Live blog from the Gelsinger-Perlmutter IDF keynote
Let's try this again, with (we hope) more Nehalem
by Scott Wasson — 2:31 PM on August 19, 2008

IDF San Francisco -- Starting at 12:30PM Pacific time, Intel execs Pat Gelsinger and Dadi Perlmutter are giving enterprise- and mobility-themed keynote speeches.  Join us live from the Moscone Center as we commit typos in real-time in an attempt to live-blog the event.

12:30PM: Warming up now, playing loud, annoying pop music.  The stage is adorned end to end with a broad array of demo systems. 

12:36PM: Still waiting.  Sweaty press people are jamming into the seats around us.

12:43PM: Well, the Wi-Fi is slammed.  Back to the magical Sprint cell network apparatus.  Keynote will begin in two minutes.

12:46PM: Lights down, "Welcome to the embedded Internet" video blares.  "Putting the more in Moore's Law."  So clever. 

12:48PM: Gelsinger enters, "Welcome to my home. My Internet home."  It's Eureka!

Embedded Internet talk, then we'll explore Nehalem microarchitecture, then talk about visual computing (Larrabee!).

Embedded Internet is about Internet access embedded into everyday devices, ubiquity.  Every human is connected to Internet 7x24.  Terrifying?  Yes, but he doesn't seem to mean it that way.  Hmm.

Aiming for 15 billion Internet connected devices by 2015 via Atom processors and SoC platforms.

Need to move to IPv6 to make it work.

12:54PM: Shows the embedded "chopper" motorcycle with cameras and stuff.  Uh, okay.

Pimpin' Atom now.

12:57PM: Announced first SoC last month, with roadmap.  Atom and purpose-built SoCs.  Example of embedded Menlow board, slightly bigger than a credit card.

Back to the Eureka house.  This house runs Adobe Flash.  Good grief, no!  Atom-based house.  Tracks energy use, remote managed over Internet.  Equipped with IP media phones.

Video demo of IP media phone.  Atom-based, of course.  Photo-frame-sized screen with touch commands.

1:02PM: Moving into automotive embedded market.  Alex Busch from BMW comes onstage, says they're using Atom.

Demo time.  BMW convertible rotates around on stage right with people inside. Atom-based entertainment system inside, based on Mobiln mobile Linux.  GPS directions app uses 3D imagery in first-person type view.  LCDs in back of headrests show a movie to rear-seat occupants.
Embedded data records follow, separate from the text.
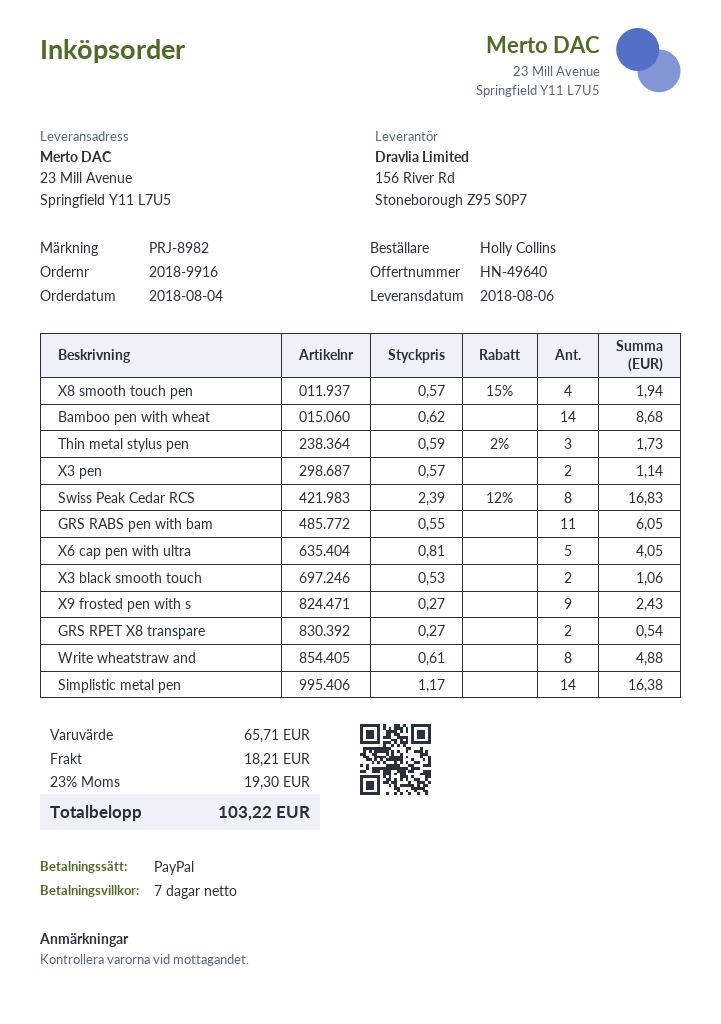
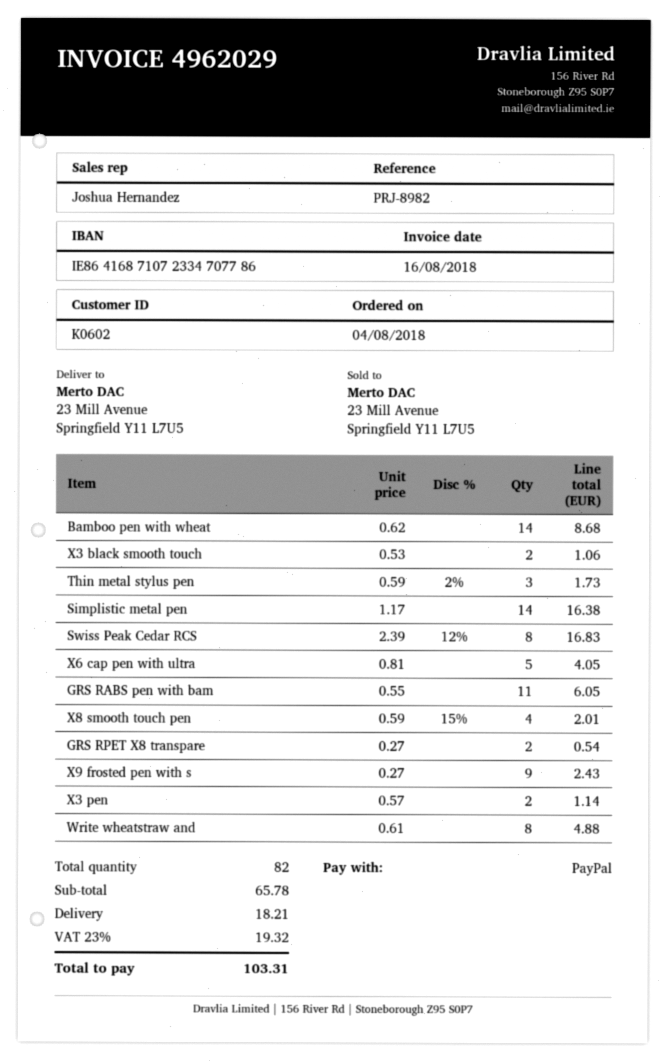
X8 smooth touch pen: 4 x 0.57 - 15% = 1.94 -> 4 x 0.59 - 15% = 2.01
subtotal: 65.71 -> 65.78
tax: 23% = 19.30 -> 23% = 19.32
total: 103.22 -> 103.31

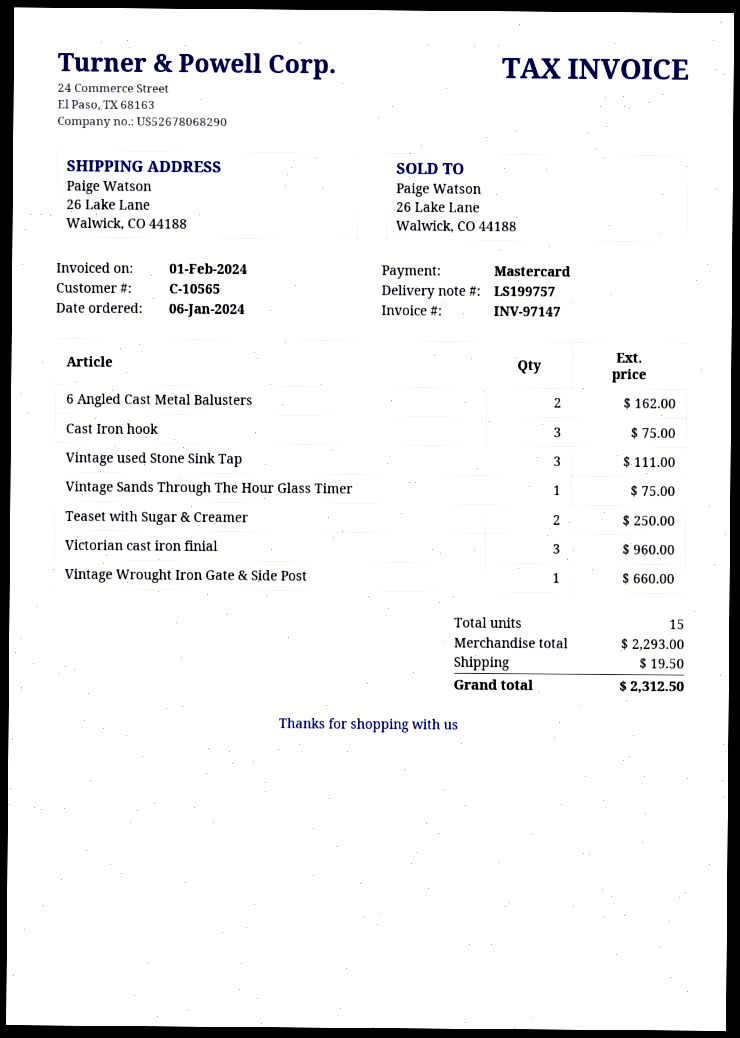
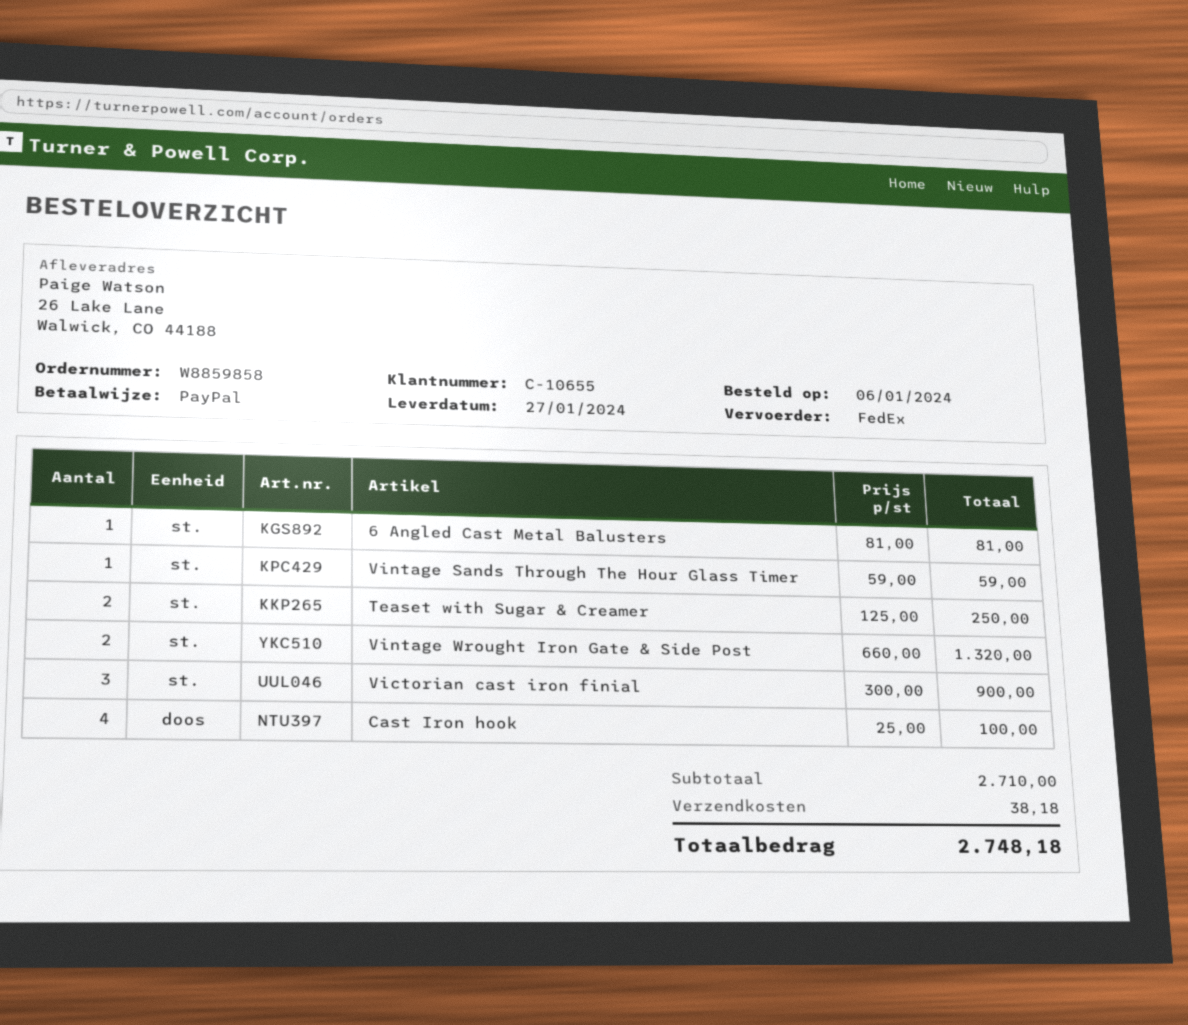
customer number: C-10565 -> C-10655
payment method: Mastercard -> PayPal
6 Angled Cast Metal Balusters: 2 for 162.00 -> 1 for 81.00
Cast Iron hook: 3 for 75.00 -> 4 for 100.00
Vintage used Stone Sink Tap: 3 for 111.00 -> none
Vintage Sands Through The Hour Glass Timer: 1 for 75.00 -> 1 for 59.00
Victorian cast iron finial: 3 for 960.00 -> 3 for 900.00
Vintage Wrought Iron Gate & Side Post: 1 for 660.00 -> 2 for 1320.00
subtotal: 2293.00 -> 2710.00
shipping: 19.50 -> 38.18
total: 2312.50 -> 2748.18

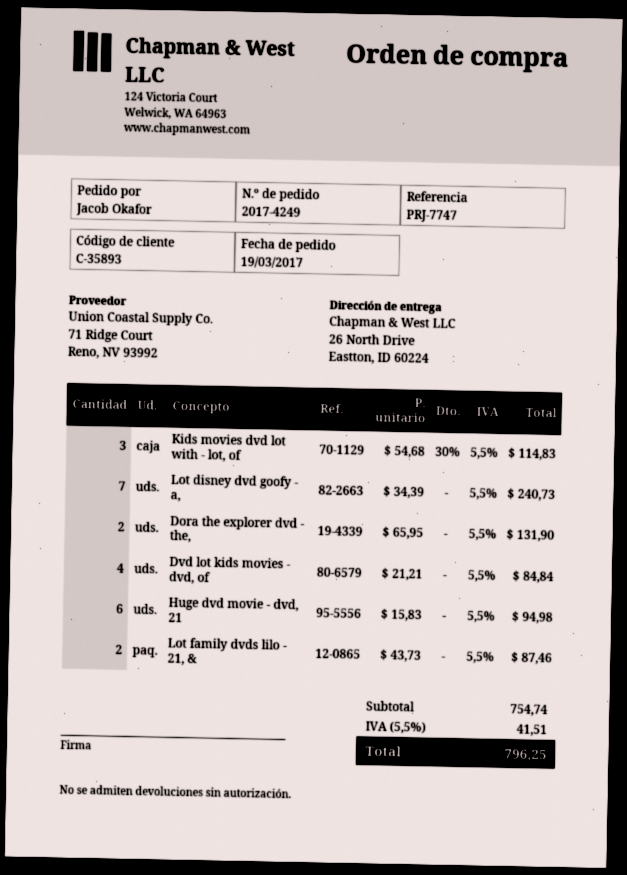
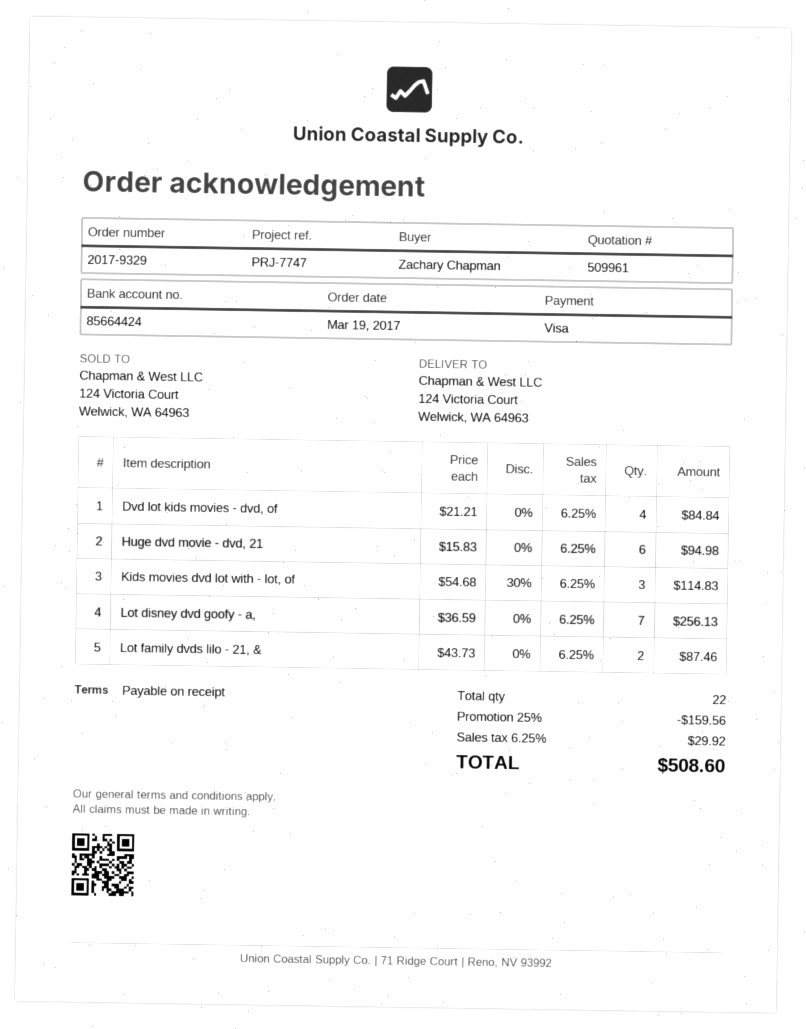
order number: 2017-4249 -> 2017-9329
ordered by: Jacob Okafor -> Zachary Chapman
ship to: 26 North Drive, Eastton, ID 60224 -> 124 Victoria Court, Welwick, WA 64963
Lot disney dvd goofy - a,: 7 x 34.39 = 240.73 -> 7 x 36.59 = 256.13
Dora the explorer dvd - the,: 2 x 65.95 = 131.90 -> none
discount: none -> 25% = 159.56
tax: 5.5% = 41.51 -> 6.25% = 29.92
total: 796.25 -> 508.60

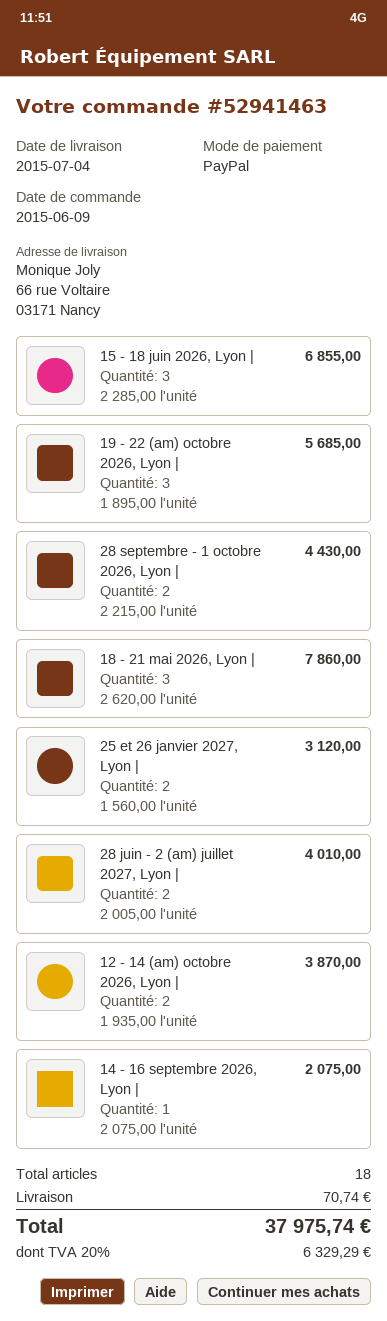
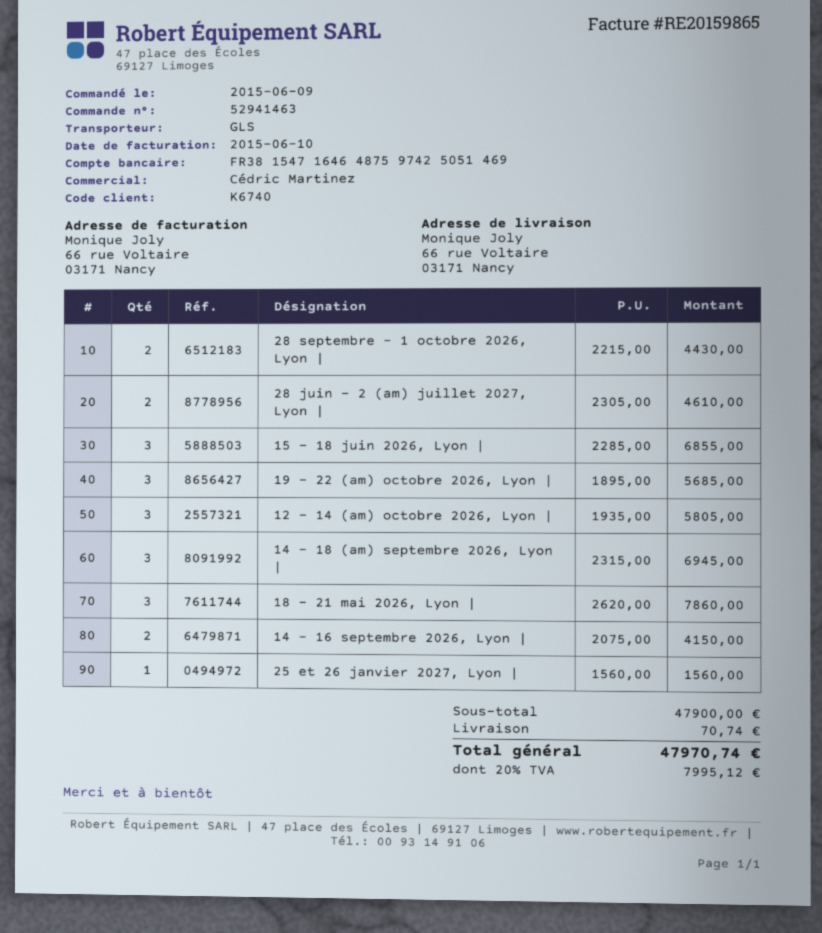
25 et 26 janvier 2027, Lyon |: 2 x 1560.00 = 3120.00 -> 1 x 1560.00 = 1560.00
28 juin - 2 (am) juillet 2027, Lyon |: 2 x 2005.00 = 4010.00 -> 2 x 2305.00 = 4610.00
12 - 14 (am) octobre 2026, Lyon |: 2 x 1935.00 = 3870.00 -> 3 x 1935.00 = 5805.00
14 - 16 septembre 2026, Lyon |: 1 x 2075.00 = 2075.00 -> 2 x 2075.00 = 4150.00
14 - 18 (am) septembre 2026, Lyon |: none -> 3 x 2315.00 = 6945.00
tax: 20% = 6329.29 -> 20% = 7995.12
total: 37975.74 -> 47970.74

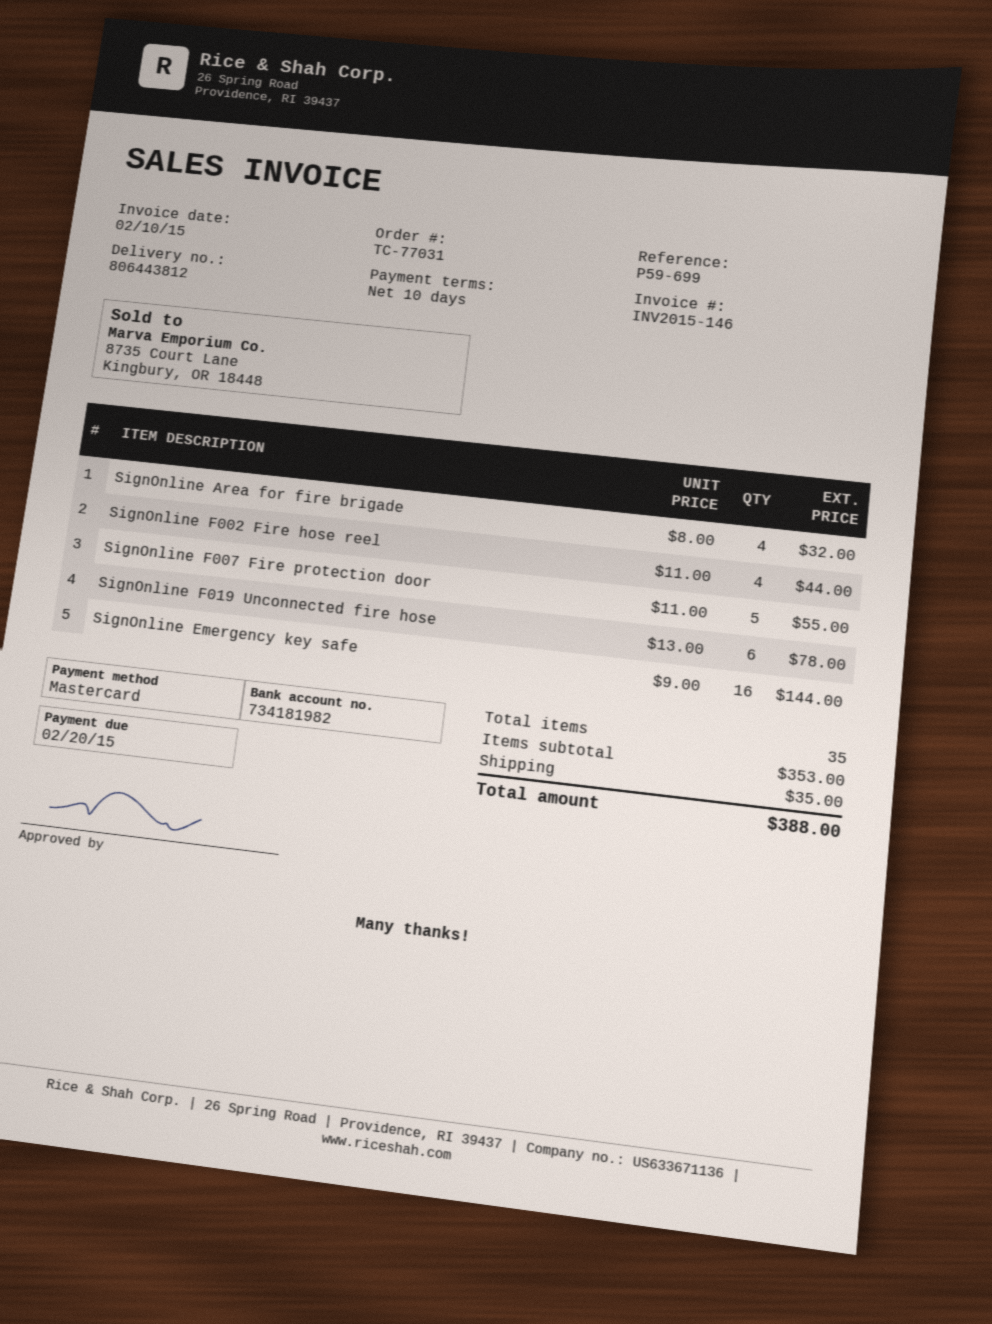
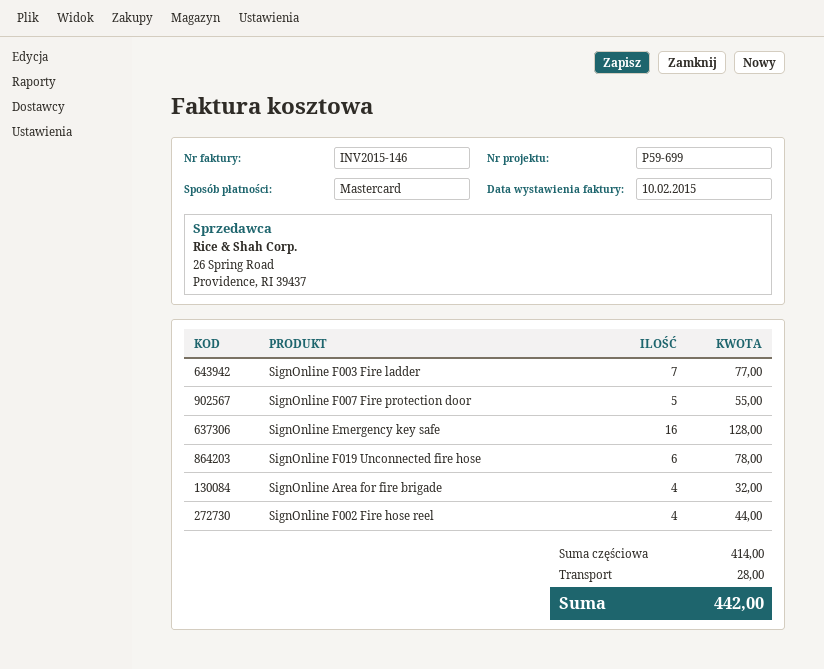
SignOnline Emergency key safe: 16 for 144.00 -> 16 for 128.00
SignOnline F003 Fire ladder: none -> 7 for 77.00
subtotal: 353.00 -> 414.00
shipping: 35.00 -> 28.00
total: 388.00 -> 442.00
1:08PM: BMW guy is done. Now on to architecture!  Nehalem, tick-tock cadence for development of chips.

But first...  quick update on other things.  Itanium: roadmap is "alive in well" "on track" and "doing well."  Okay.

Dunnington: Xeon 7400 series launching next month.  6 cores, high-k 45nm.  First performance results now.  Set new records on the SPEC and other enterprise benchmarks.  New TPCC record.  1 million TPCC result, industry first on eight-socket IBM system with good scaling.

1:11PM: Now to Nehalem, or Core i7, as we've announced.  First products in Q4 of this year.

Holds up wafer with first silicon of Nehalem EX, the 8-core version.

Nehalem: want to spend some time on power management, especially Turbo mode.  Calls up Rajesh Kumar, power architect on the chip.

Kumar:  Have long shut off parts of chip with clock gating, but doesn't help with leakage power.  Now we can shut off all power.  Making this work required a whole new process tech.  Extremely low resistance when it's on, high resistance when it's off.  Collaboration with process and design team.

New power control unit, integrated microcontroller on chip.  More than a million transistors.

Pat: that's more than my 486!

Nehalem Turbo mode brings power headroom back into performance.  With two active cores, we turn off inactive cores and crank up the active ones dynamically for higher performance.  Power control unit manages this.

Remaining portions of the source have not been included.